No envio do servo realizam-se as palavras com que Jesus explicou sua missão em Lc 4.21: Hoje se cumpriu a Escritura que acabais de ouvir. A relação entre o convite para a ceia e o envio do servo é a mesma como a relação entre a palavra dos profetas do Antigo Testamento e a vida de Jesus Cristo. Jesus deve ser identificado com o servo que chama os convidados. O comportamento dos convidados diante da mensagem do servo (Vinde porque tudo já esta preparado), espelha o mesmo distanciamento que o povo teve em relação a Jesus: ninguém era totalmente livre para aceitar e acatar as suas palavras. Jesus explica com esta parábola o que acontece com aqueles que rejeitam o seu convite — estão excluídos da ceia — e quem são os novos convidados que devem ocupar os lugares preparados: os marginalizados da sociedade de então, os pobres, os aleijados, os coxos e os cegos.

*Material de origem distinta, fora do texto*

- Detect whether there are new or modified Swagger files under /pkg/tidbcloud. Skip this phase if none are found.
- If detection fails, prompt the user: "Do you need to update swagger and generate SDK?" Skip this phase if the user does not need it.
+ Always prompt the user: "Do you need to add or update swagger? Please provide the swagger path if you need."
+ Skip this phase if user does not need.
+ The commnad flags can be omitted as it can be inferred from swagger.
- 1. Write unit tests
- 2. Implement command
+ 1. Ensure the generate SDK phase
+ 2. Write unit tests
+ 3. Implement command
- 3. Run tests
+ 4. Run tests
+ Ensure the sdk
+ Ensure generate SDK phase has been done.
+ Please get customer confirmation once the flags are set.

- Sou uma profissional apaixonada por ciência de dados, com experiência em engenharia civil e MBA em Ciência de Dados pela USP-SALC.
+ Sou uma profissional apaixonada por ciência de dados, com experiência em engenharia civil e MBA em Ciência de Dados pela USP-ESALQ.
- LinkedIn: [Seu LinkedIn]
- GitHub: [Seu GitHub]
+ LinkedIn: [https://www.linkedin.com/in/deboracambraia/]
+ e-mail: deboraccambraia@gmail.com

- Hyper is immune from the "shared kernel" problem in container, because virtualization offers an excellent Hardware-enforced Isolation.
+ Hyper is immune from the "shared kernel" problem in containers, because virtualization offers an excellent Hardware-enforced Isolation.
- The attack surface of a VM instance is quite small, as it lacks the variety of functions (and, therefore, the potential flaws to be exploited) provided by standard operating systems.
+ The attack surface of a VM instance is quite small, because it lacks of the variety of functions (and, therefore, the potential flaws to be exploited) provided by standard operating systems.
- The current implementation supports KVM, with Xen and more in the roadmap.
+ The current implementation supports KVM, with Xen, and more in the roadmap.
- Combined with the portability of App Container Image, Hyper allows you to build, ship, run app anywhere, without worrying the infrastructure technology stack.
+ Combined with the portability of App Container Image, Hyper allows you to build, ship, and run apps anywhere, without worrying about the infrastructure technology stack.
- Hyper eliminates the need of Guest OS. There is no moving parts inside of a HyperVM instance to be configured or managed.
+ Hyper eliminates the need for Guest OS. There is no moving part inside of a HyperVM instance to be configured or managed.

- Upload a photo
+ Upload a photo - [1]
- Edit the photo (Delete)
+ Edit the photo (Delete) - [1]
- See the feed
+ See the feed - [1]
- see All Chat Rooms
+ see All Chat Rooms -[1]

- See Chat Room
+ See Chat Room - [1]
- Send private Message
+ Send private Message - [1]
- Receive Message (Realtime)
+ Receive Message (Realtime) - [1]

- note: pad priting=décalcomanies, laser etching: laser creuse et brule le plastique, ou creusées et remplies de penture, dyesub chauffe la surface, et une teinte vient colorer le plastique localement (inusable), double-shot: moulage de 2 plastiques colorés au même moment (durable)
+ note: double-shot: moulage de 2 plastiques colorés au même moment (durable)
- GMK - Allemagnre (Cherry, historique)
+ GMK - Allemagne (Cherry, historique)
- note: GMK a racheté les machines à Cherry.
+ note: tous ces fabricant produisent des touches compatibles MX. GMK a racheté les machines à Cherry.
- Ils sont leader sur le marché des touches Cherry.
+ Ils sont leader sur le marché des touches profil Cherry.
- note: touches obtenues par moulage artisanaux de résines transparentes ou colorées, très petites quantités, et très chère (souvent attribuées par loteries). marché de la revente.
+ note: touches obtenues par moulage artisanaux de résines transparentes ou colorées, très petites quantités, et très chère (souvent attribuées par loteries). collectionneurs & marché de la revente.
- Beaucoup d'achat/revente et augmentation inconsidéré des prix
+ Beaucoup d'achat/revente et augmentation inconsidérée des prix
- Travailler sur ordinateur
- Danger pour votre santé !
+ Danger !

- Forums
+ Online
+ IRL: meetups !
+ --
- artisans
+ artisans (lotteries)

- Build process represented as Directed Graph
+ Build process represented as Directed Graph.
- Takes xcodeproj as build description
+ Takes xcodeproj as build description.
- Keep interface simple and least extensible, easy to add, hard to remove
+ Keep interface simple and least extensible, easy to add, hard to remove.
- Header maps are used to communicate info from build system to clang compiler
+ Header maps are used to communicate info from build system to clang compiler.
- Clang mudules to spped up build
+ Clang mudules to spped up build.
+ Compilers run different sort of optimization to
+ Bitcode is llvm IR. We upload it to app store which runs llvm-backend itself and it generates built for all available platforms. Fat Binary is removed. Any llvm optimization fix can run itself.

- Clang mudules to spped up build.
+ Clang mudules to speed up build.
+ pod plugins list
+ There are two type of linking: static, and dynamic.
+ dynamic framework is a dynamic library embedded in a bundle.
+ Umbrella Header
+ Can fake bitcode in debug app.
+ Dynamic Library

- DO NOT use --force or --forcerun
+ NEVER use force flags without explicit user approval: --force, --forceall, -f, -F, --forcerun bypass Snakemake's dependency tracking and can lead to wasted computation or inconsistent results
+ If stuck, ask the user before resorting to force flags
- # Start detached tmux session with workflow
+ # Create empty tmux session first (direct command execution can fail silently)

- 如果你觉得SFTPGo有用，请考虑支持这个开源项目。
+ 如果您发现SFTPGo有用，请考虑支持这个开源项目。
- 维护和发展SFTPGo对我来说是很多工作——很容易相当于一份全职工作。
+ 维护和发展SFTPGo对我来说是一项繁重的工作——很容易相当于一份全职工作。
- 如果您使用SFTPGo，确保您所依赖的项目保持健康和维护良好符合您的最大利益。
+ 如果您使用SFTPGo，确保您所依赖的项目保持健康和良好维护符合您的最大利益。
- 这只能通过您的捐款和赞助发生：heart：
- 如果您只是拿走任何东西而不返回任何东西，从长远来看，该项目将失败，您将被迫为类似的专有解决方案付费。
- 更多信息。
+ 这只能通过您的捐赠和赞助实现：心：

Assim como o próprio Novo Testamento transmitiu as diversas perícopes interpretando-as, nós temos o dever de interpretar o conteúdo de determinado trecho bíblico atualizando-o. Com isto se torna necessário olhar com muita atenção para o texto proposto e, com a mesma atenção, para a situação em que se encontra a comunidade hoje. Assim como a parábola da grande ceia em Lc 14 tem em mente uma situação diferente daquela de Mt 22, a situação da comunidade que se congrega em culto no 2º. Domingo após Trindade difere da situação da igreja neotestamentária. Convém descobrir, à luz do texto bíblico, nossa real situação e convém ouvir o que a Palavra de Deus nos diz.

De importância fundamental é a própria ceia que o Senhor preparou e para a qual convoca os convidados. A ceia ou o banquete lio símbolos permanentes e muito conhecidos para o reino messiânico:

SI 22.26: os sofredores hão de comer e fartar-se...;

SI 23.5: preparas-me uma mesa na presença dos meus adversários...;

Is 25.6: o Senhor dos Exércitos dará nesse monte a todos os povos um banquete...;

Is 65.13: assim diz o Senhor Deus: Eis que os meus servos comerão, mas vós padeceis fome...;

Mt 8.11: Muitos virão do Oriente e do Ocidente e tomarão lugares à mesa (e Lc 13.29) com Abraão, Isaque e Jacó....

O Senhor da casa é quem convida, e os hóspedes — tanto os primeiros convidados quanto os outros — apenas aceitam ou rejeitam a oferta para participarem desta ceia ou deste banquete, isto é, do Reino de Deus. Devemos observar que o Reino de Deus é descrito como sendo o lugar cujo acesso não pode ser comprado ou conquistado. Apenas tem acesso quem foi convidado. Por este motivo esta parábola exemplifica de maneira tão clara e de tão fácil compreensão que ao Reino de Deus a pessoa só tem acesso mediante a graça do convite. Podemos interpretar e atualizar as palavras tudo já está preparado (v. 17) no sentido de que, com o nascimento, vida, sofrimento, morte e ressurreição de Jesus Cristo, tudo foi realizado. Agora basta que o convite seja ouvido e aceito.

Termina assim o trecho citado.